Ablation of multi-wavelet re-entry: general principles and in silico analyses.

Author information

1
Department of Medicine, University of Vermont College of Burlington, VT 05401, USA. peter.spector@uvm.edu

Abstract

AIMS:

Catheter ablation strategies for treatment of cardiac arrhythmias are quite successful when targeting spatially constrained substrates. Complex, dynamic, and spatially varying substrates, however, pose a significant challenge for ablation, which delivers spatially fixed lesions. We describe tissue excitation using concepts of surface topology which provides a framework for addressing this challenge.
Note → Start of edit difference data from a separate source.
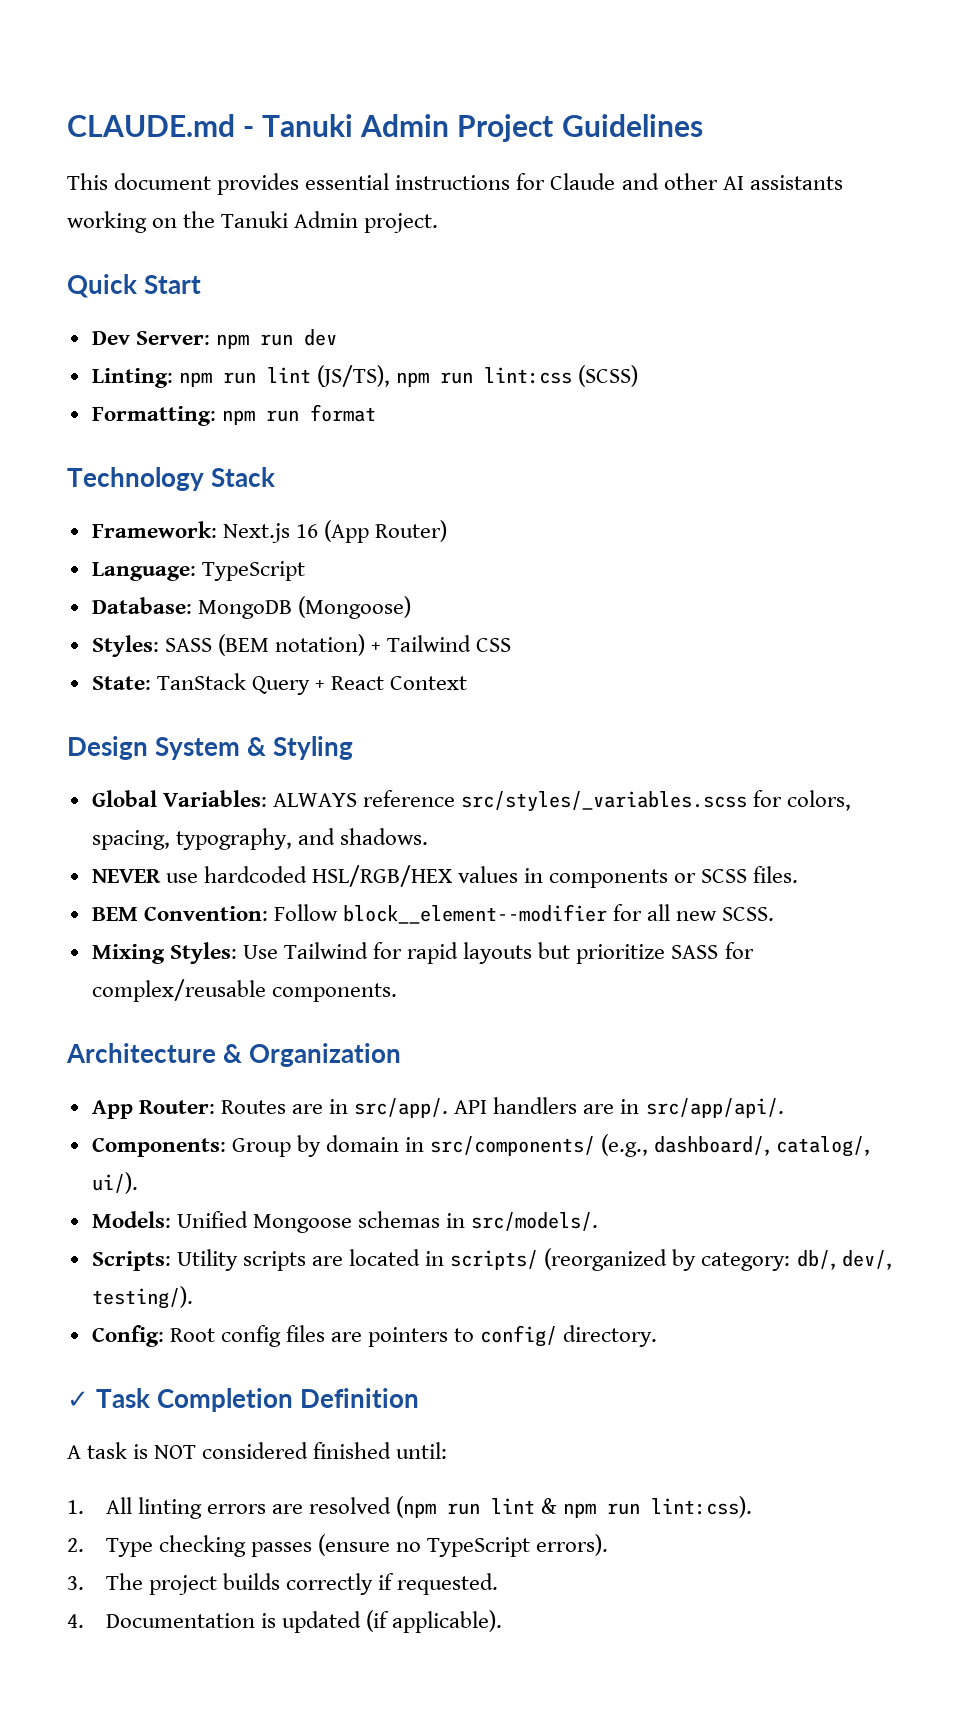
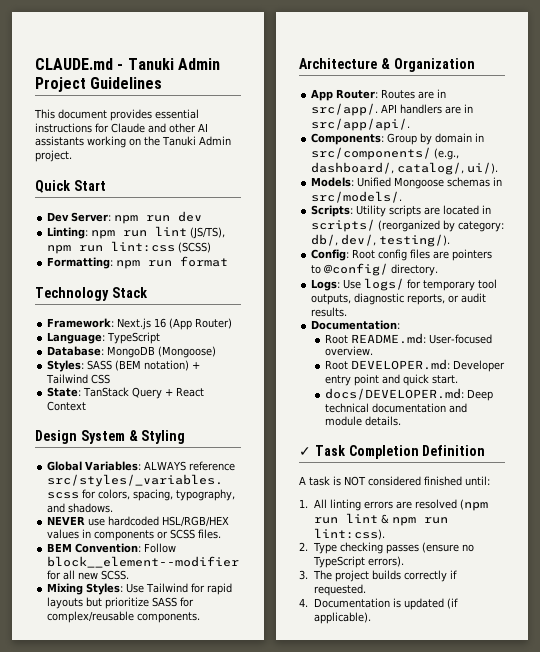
- Config: Root config files are pointers to config/ directory.
+ Config: Root config files are pointers to @config/ directory.
+ Logs: Use logs/ for temporary tool outputs, diagnostic reports, or audit results.
+ Documentation:
+ Root README.md: User-focused overview.
+ Root DEVELOPER.md: Developer entry point and quick start.
+ docs/DEVELOPER.md: Deep technical documentation and module details.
The aim of this study was to test the efficacy of mechanism-based ablation strategies in the setting of complex dynamic substrates.

METHODS AND RESULTS:

We used a computational model of propagation through electrically excitable tissue to test the effects of ablation on excitation patterns of progressively greater complexity, from fixed rotors to multi-wavelet re-entry. Our results indicate that (i) focal ablation at a spiral-wave core does not result in termination; (ii) termination requires linear lesions from the tissue edge to the spiral-wave core; (iii) meandering spiral-waves terminate upon collision with a boundary (linear lesion or tissue edge); (iv) the probability of terminating multi-wavelet re-entry is proportional to the ratio of total boundary length to tissue area; (v) the efficacy of linear lesions varies directly with the regional density of spiral-waves.

CONCLUSION:

We establish a theoretical framework for re-entrant arrhythmias that explains the requirements for their successful treatment. We demonstrate the inadequacy of focal ablation for spatially fixed spiral-waves. Mechanistically guided principles for ablating multi-wavelet re-entry are provided. The potential to capitalize upon regional heterogeneity of spiral-wave density for improved ablation efficacy is described.

PMID:
23104906
DOI:
10.1093/europace/eus278
[Indexed for MEDLINE]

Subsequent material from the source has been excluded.